С годами Ольга Яковлевна стала походить на своего двоюродного брата — мужа — еще больше. Это не было сходство живущих вместе людей — просто родственное сходство. Не отец, не мать, а брат и сестра, отражающиеся друг в друге, как в зеркале. Им не нужно было разбега, с полуслова понимали.
Но вот у Мурочки как бы не было родителей. Это трудно объяснить, но Александр Яковлевич об этом думал. Страсти не было. Той самой страсти, к которой так любопытны дети, она помогает им расти. Отличие жизни интимной от любой другой, доступной твоему взгляду. Детям хорошо бы расти между мужчиной и женщиной, так им легче почувствовать вкус жизни. Мурочка же, живя между крепко любящими братом и сестрой, так ничего и не поняла, оставшись на всю дальнейшую жизнь одинокой.
Но в те дни проблемы были другие. Собственно, одна и та же — как действовать Александру Яковлевичу дальше, не потерять себя в этих лабиринтах интриги внутри театра Комиссаржевской.
Уходить — рано, участвовать — невозможно.
Никто не убедил бы Александра Яковлевича, что интрига является одной из главных формообразующих в театральной жизни, что она просто обязательна, без нее неинтересно. Ни за что бы не поверил, ему достаточно тех интриг, что происходят на сцене.
— Просто Ватикан какой-то, не театр, — жаловался он жене.

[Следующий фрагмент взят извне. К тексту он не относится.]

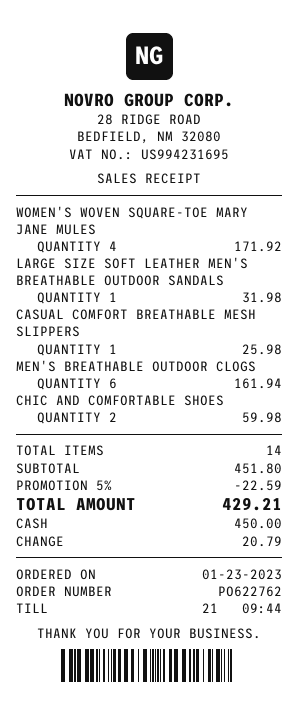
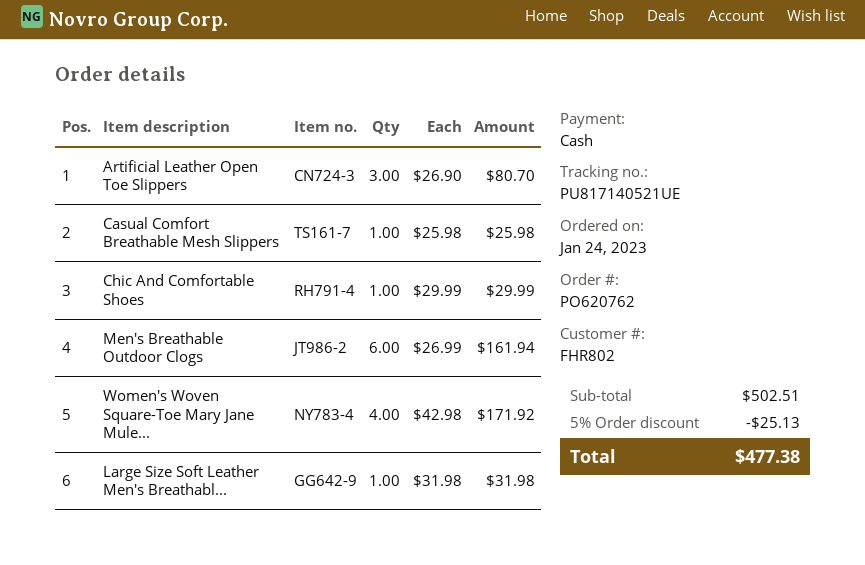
order number: PO622762 -> PO620762
order date: 2023-01-23 -> 2023-01-24
CHIC AND COMFORTABLE SHOES: 2 for 59.98 -> 1 for 29.99
Artificial Leather Open Toe Slippers: none -> 3 for 80.70
subtotal: 451.80 -> 502.51
discount: 5% = 22.59 -> 5% = 25.13
total: 429.21 -> 477.38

И в самом деле, на запах интриги сбежались разные посторонние люди. Непонятно было, на чьей они стороне. Но Александру Яковлевичу не забыть, как он застал в коридоре великолепного Николая Николаевича Евреинова, зашедшего в театр, который шептался с не менее великолепным Федором Федоровичем Комиссаржевским, братом Веры Федоровны, и на губах у Евреинова гуляла очень тонкая, опасная усмешечка. Его они не заметили. Кто он им?
О чем шептались они, о чем шептался весь театр, вплоть до швейцара, в то время как на сцене происходили события, впоследствии изменившие не только русский театр?
А между тем они Мейерхольда уважали. Может быть, театр — такое место, где надо держать свои нервы в непокое? И дело совсем не в Мейерхольде, а в неустойчивости, эфемерности, неточности театрального дела?
Что искал Мейерхольд? Что вообще возможно было искать, когда только что самое главное было найдено? Художественный театр с его режиссурой, совершенным актерским ансамблем, репертуаром, чувством правды в актерской игре. Что еще хотел найти этот неугомонный человек, вышедший из недр Художественного, им обученный?
Он искал, куда деть собственную душу. Его не удовлетворяла возможность безвозмездно отдавать кровь созданным поэтами персонажам. Ему надоело разыгрывать чужие жизни, он захотел разыграть свою. Да, с помощью близких ему авторов, с помощью друзей-художников, композиторов, но свою собственную художественную душу, имеющую право на существование.
Эта душа, известная прежде всего ему одному, должна была обрести жизнь в неизвестной пока композиции, в пространстве, в котором она могла наиболее выразительно себя проявить, а это включало в себя не просто слова поэта, но и ритмы, движения, линии движения этой самой души. Обнаружилось, что измерение, в котором она живет, — надмировое, и скорее принадлежит музыке, чем самой жизни.